Stop betraying Europe’s Roma people

(Brussels, 23 June 2011)
If they had the power they’d put us all against the wall and shoot us.” Maria, a Romani woman, used to live in the centre of the Romanian town of Piatra Neamţ until the authorities forced her family to move to an old chicken farm on the edge of town. Maria’s story of discrimination is one of the many human rights violations suffered by Roma people reported in Amnesty International’s latest publication Mind the legal gap: Roma and the right to housing in Romania, issued today. The report highlights serious human rights abuses which occur with total impunity in Romania.

As the European Council prepares to endorse a plan to bridge the gap between Roma people and mainstream society, Amnesty International has urged EU governments to get tough with their peers who allow Roma people to be abused. “Fine words and largesse in Brussels must translate into drastic improvements for Roma people on the ground. Too many governments are betraying Europe’s largest minority by turning a blind eye to their neighbours’ misconduct”, said Nicolas Beger, Director of Amnesty International’s European Institutions Office.

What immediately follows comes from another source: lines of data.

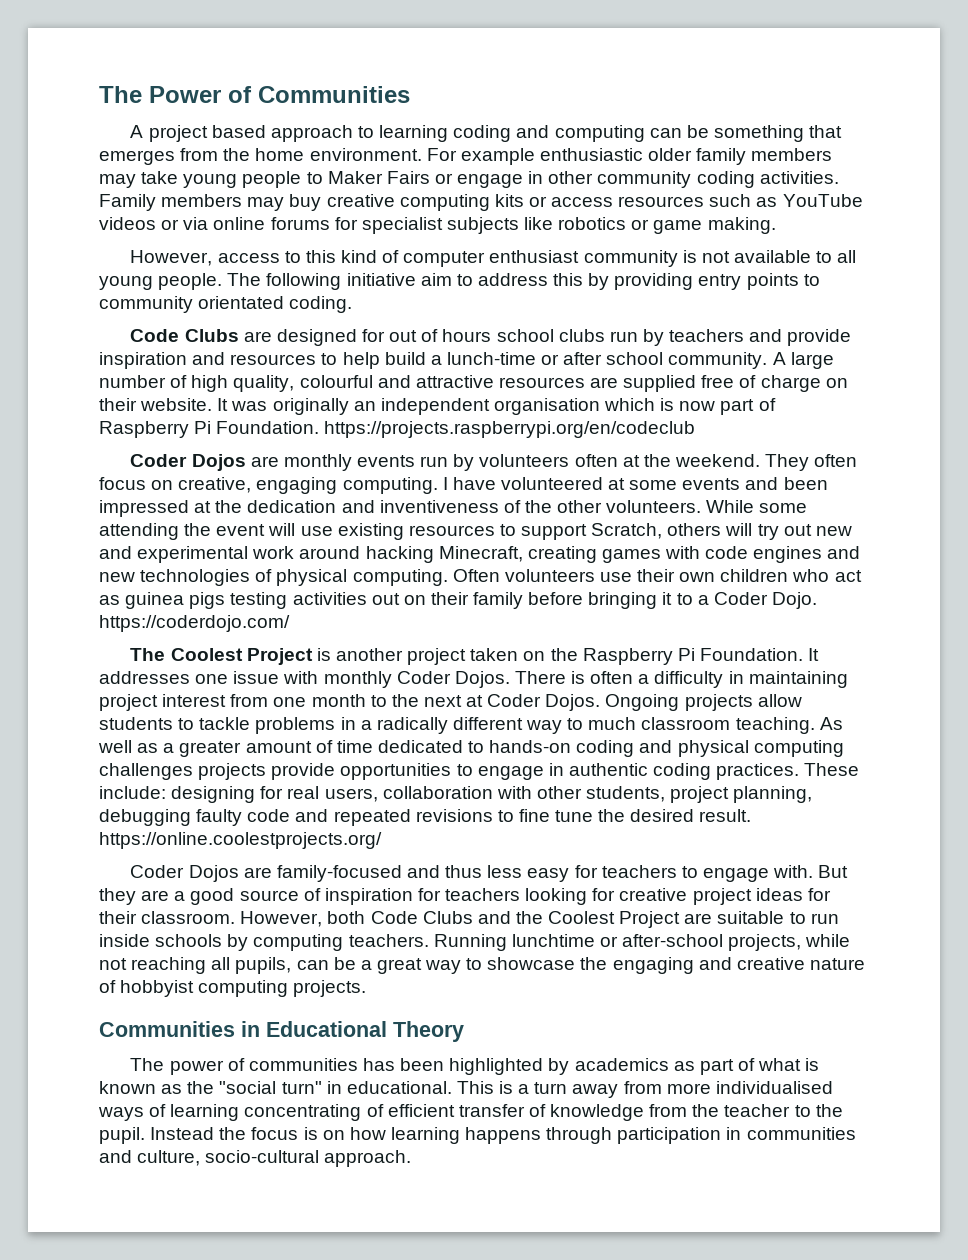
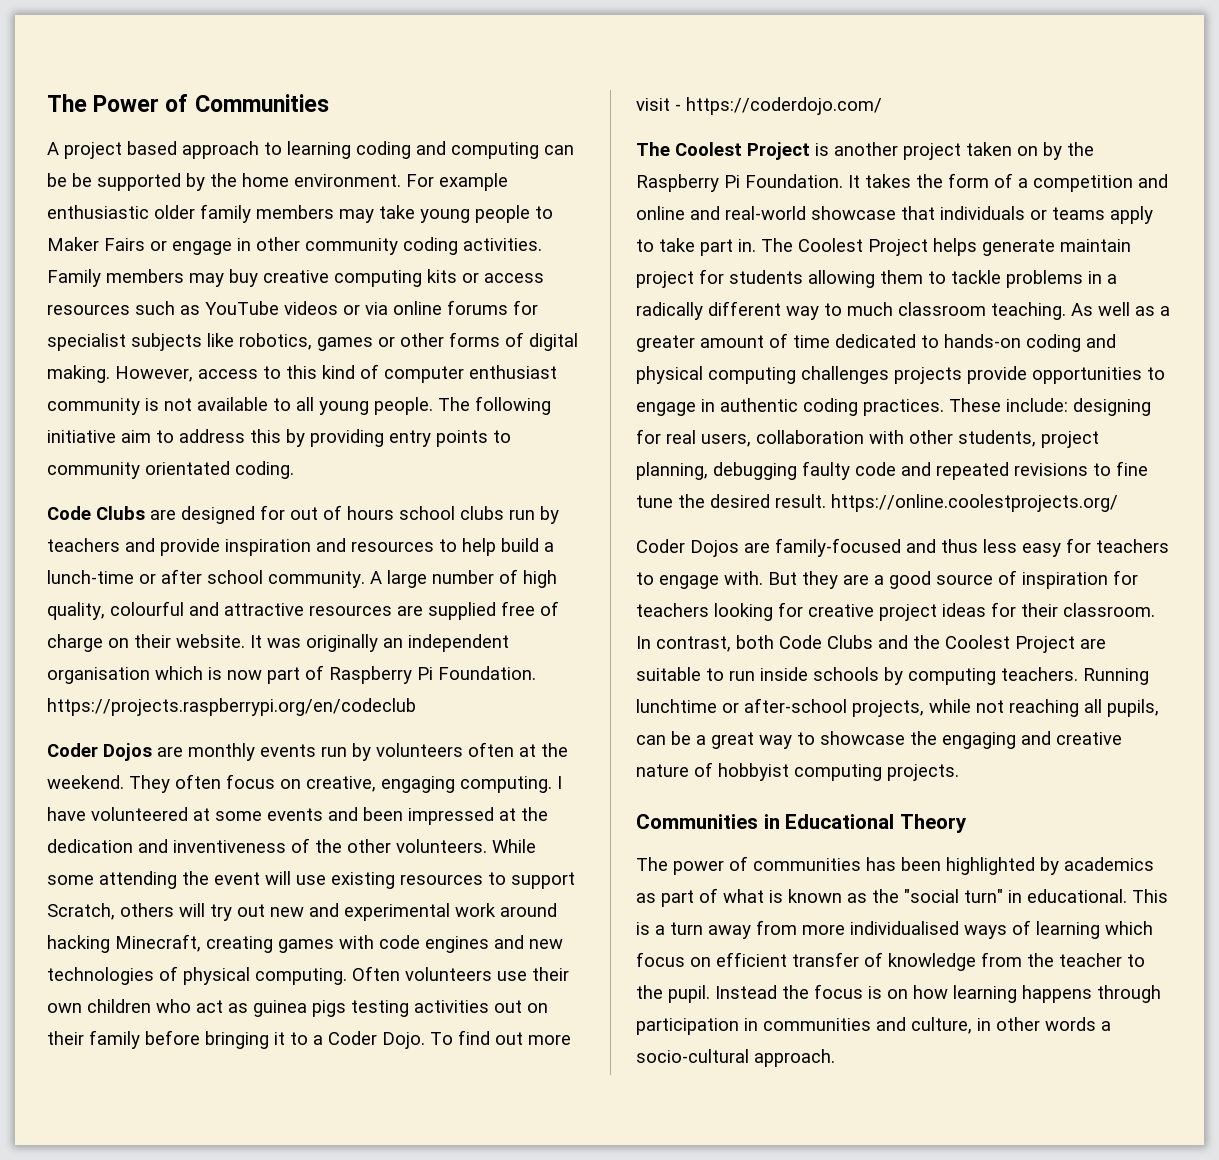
[713,125,843,142] [99,148,219,165] something that emerges from -> [72,173,205,191] be supported by
[558,217,703,234] robotics or game -> [239,332,578,351] robotics, games or other forms of digital
(776, 225) // -> (110, 374) none
(817, 600) none -> [430,1030,571,1045] [636,98,681,111] To find out more visit -
(546, 656) none -> [1043,142,1062,160] by
[99,671,848,688] [99,694,802,711] [99,717,173,730] addresses one issue with monthly Coder Dojos. There is often a difficulty in maintaining project interest from one month to the next at Coder Dojos. Ongoing projects allow students -> [865,173,1168,192] [636,206,1153,224] [636,238,1131,256] [636,269,923,288] takes the form of a competition and online and real-world showcase that individuals or teams apply to take part in. The Coolest Project helps generate maintain project for students allowing them
[240,911,323,927] However, -> [636,636,731,652] In contrast,
[244,1104,384,1121] concentrating of -> [1105,921,1153,935] [636,952,711,967] which focus on
(201, 1158) none -> [977,1017,1111,1031] in other words a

A Romani woman forcibly evicted to the outskirts of Constanţa explained: “We don’t have electricity, we don’t have water. I bring plastic bottles to make a fire. We don’t have money for food, wood or clothes. We gather scrap iron, plastic, whatever we find.”

There are more than 2 million Roma people in Romania, about ten percent of the country’s population. Discrimination by officials and society remains widespread. Roma people particularly suffer because the right to adequate housing is not protected in law since they have historically been denied access to land and property. They are further disadvantaged by the scarcity of social housing, in a country where all but three percent of housing is private.

For interviews or further comment, please contact:-

Peter Clarke
Media & Communications Officer
European Institutions Office, Amnesty International
Tel: +32 (0)2 548 2773
[email protected]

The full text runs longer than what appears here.